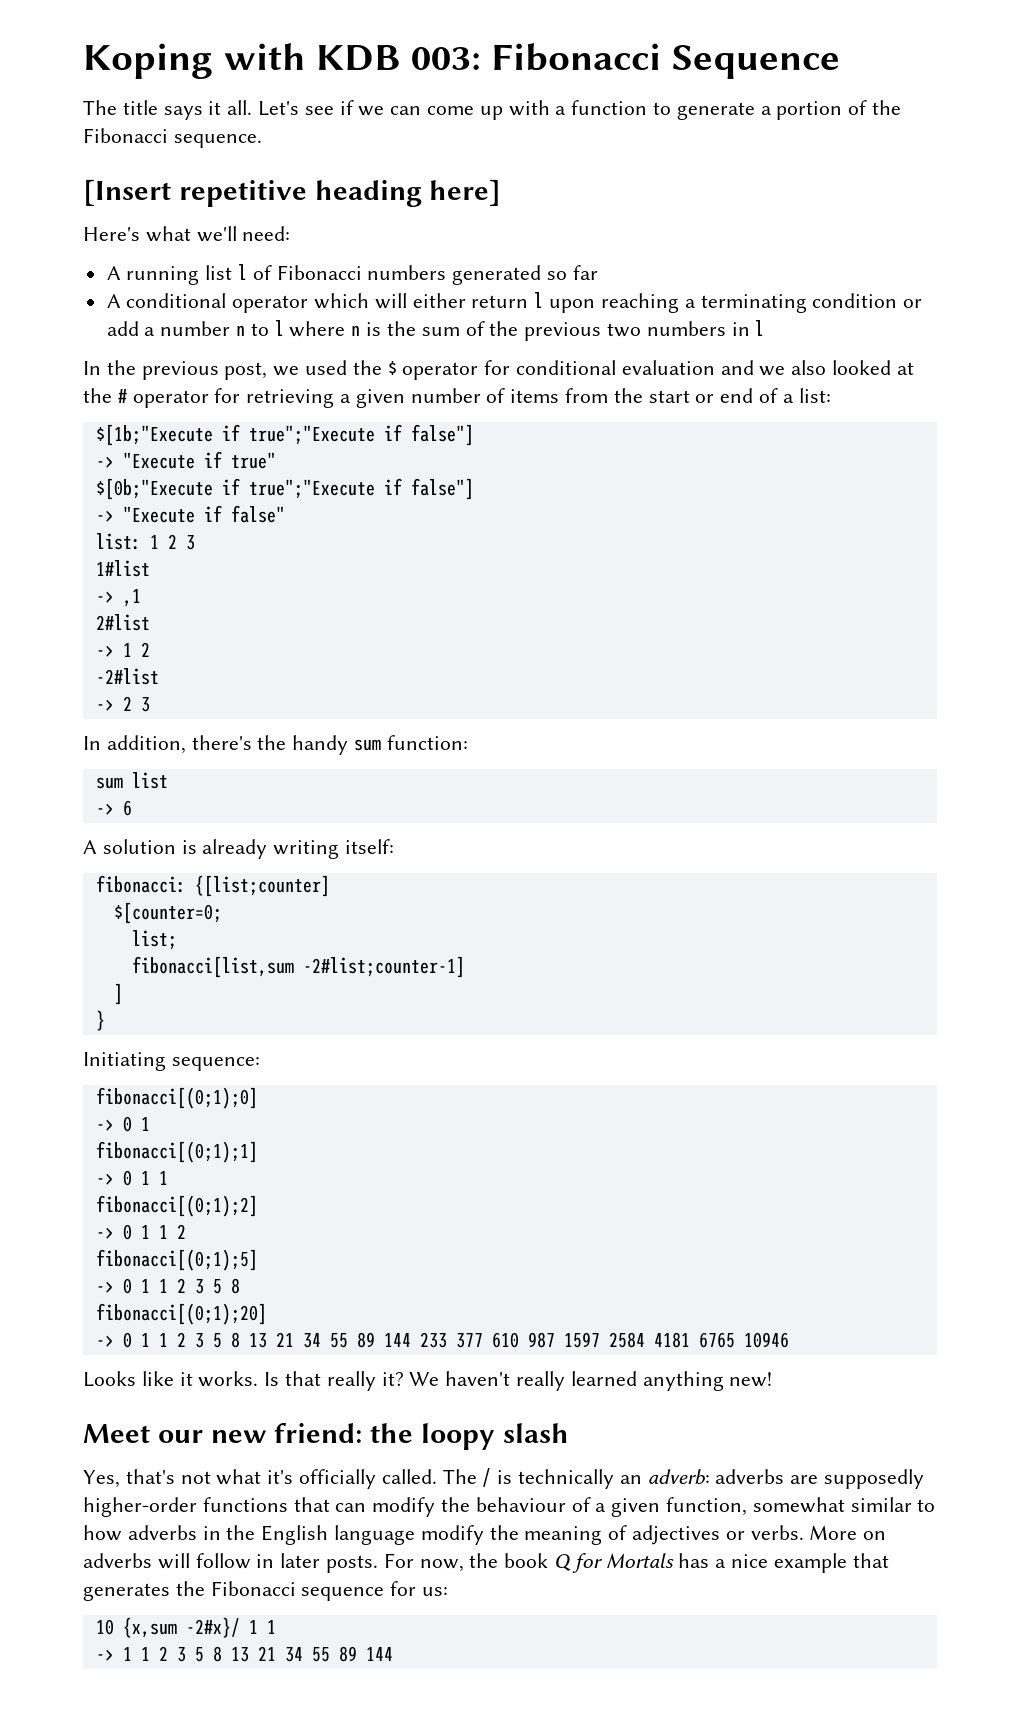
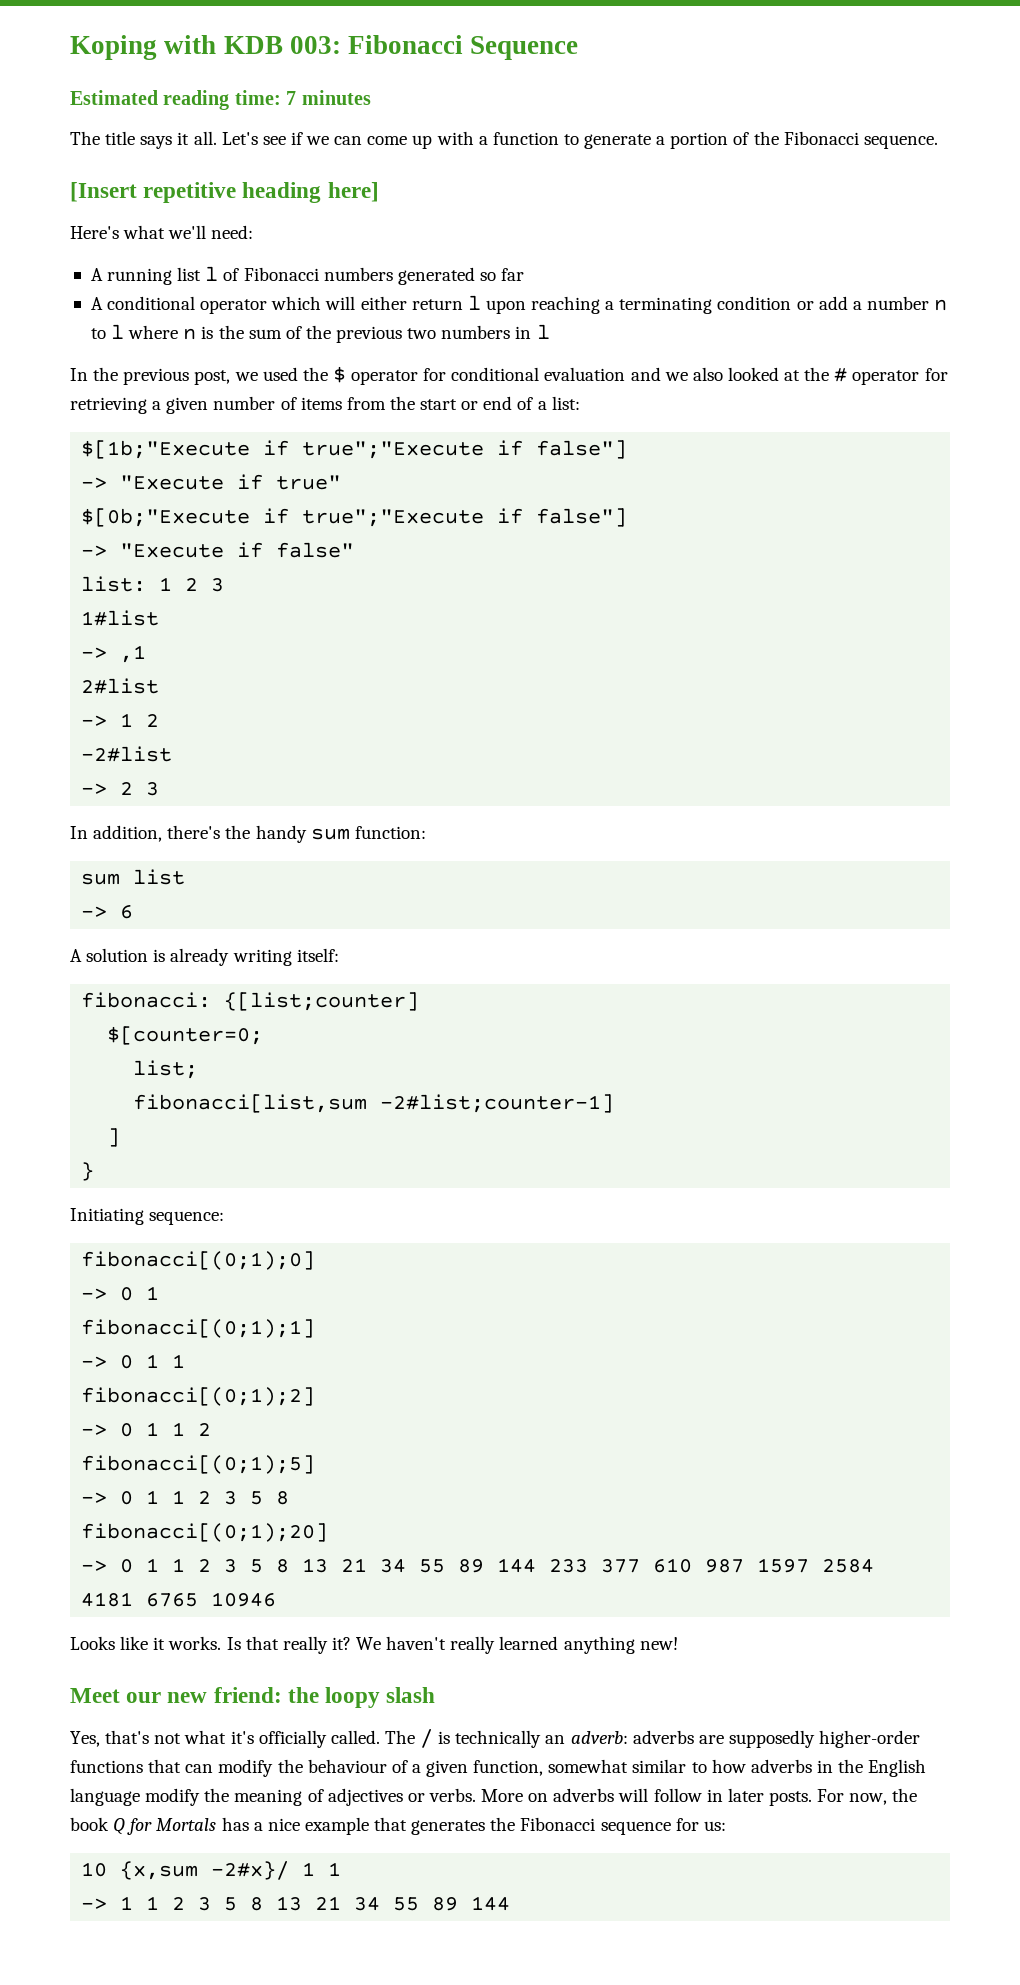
(840, 62) none -> [70,90,371,110] // Estimated reading time: 7 minutes

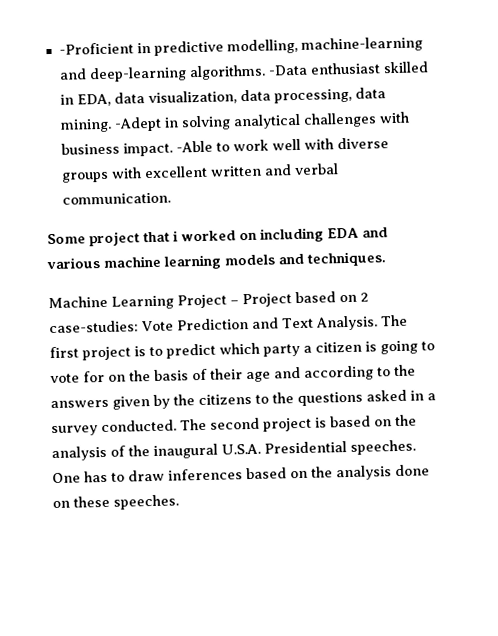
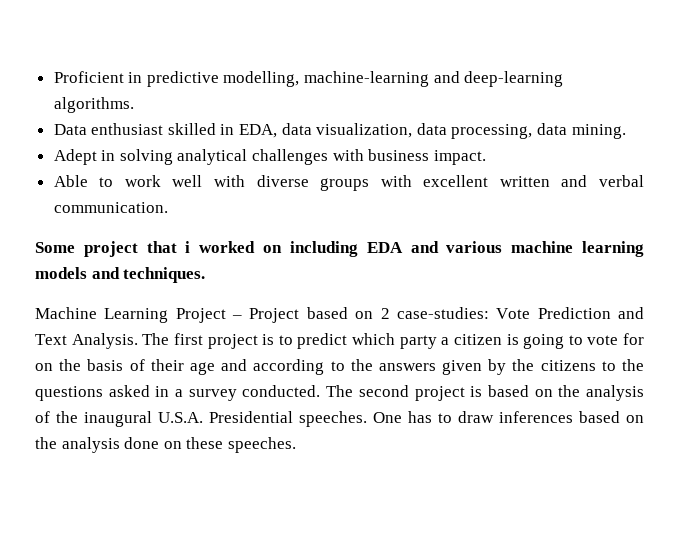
[58,42,134,55] -Proficient -> [53,71,124,83] Proficient
[267,64,308,76] -Data -> [53,124,87,135] // Data
[113,116,162,132] -Adept -> [53,149,97,165] // Adept
[175,140,213,153] -Able -> [53,175,88,187] // Able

* * * * * * * * *

**TASK ITEM**
Without the pictures, restate all of the entries above verbatim.

**ANSWER SECTION**
(840, 62) none -> [70,90,371,110] // Estimated reading time: 7 minutes

[58,42,134,55] -Proficient -> [53,71,124,83] Proficient
[267,64,308,76] -Data -> [53,124,87,135] // Data
[113,116,162,132] -Adept -> [53,149,97,165] // Adept
[175,140,213,153] -Able -> [53,175,88,187] // Able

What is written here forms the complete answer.